## INPUT DATA
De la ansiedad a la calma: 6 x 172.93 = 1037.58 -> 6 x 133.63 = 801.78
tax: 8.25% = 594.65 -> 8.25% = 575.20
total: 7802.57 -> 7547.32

...

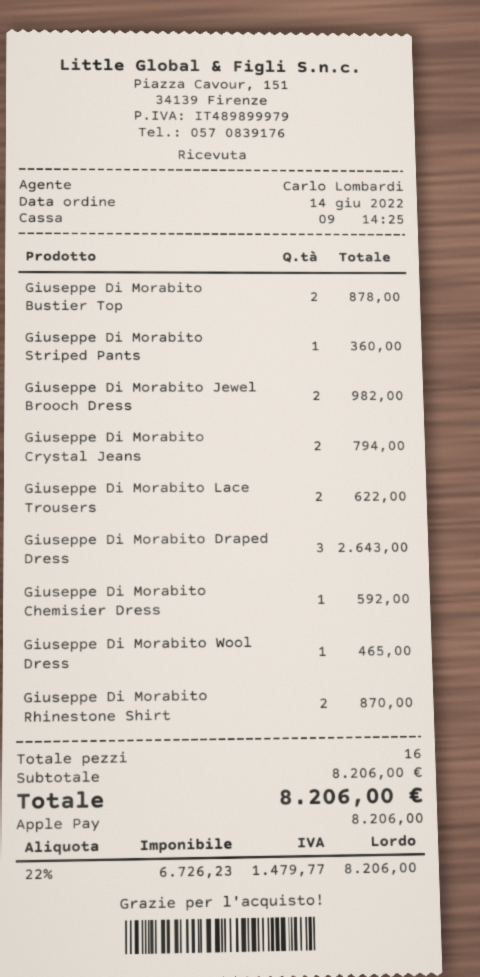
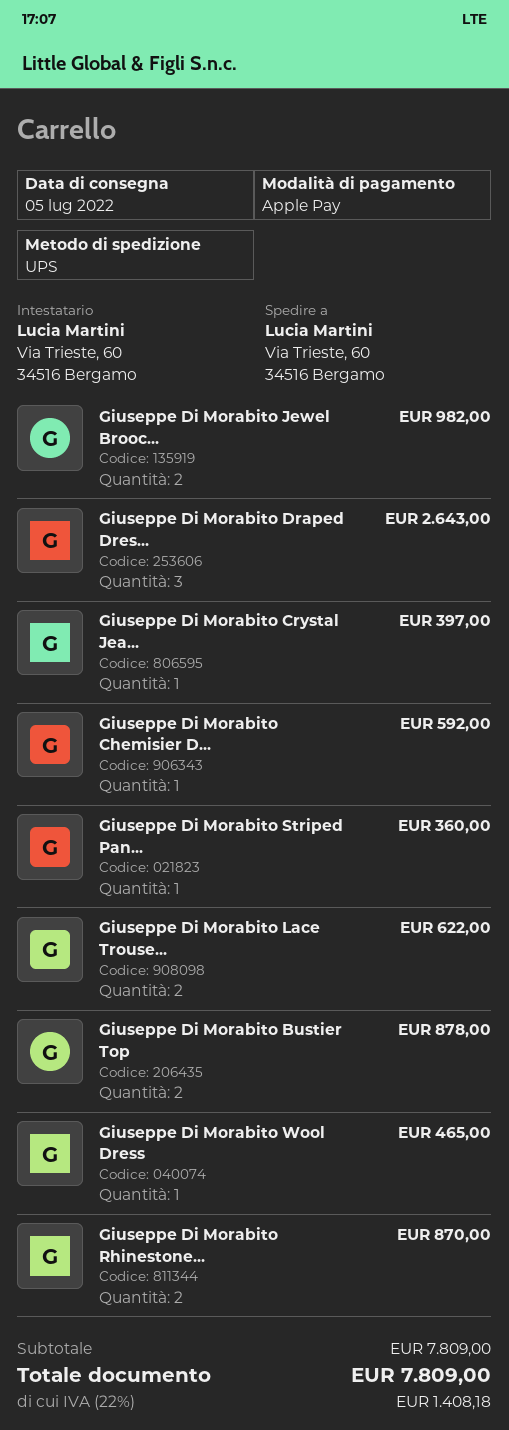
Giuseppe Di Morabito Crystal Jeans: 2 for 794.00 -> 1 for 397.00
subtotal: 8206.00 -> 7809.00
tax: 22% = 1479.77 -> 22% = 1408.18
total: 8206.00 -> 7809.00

## TASK TO CARRY OUT
Copy the lines above exactly. Start with the line containing "De la ansiedad", end with the line containing "total: 7802.57 -> 7547.32", and include both.

## EXERCISE RESPONSE
De la ansiedad a la calma: 6 x 172.93 = 1037.58 -> 6 x 133.63 = 801.78
tax: 8.25% = 594.65 -> 8.25% = 575.20
total: 7802.57 -> 7547.32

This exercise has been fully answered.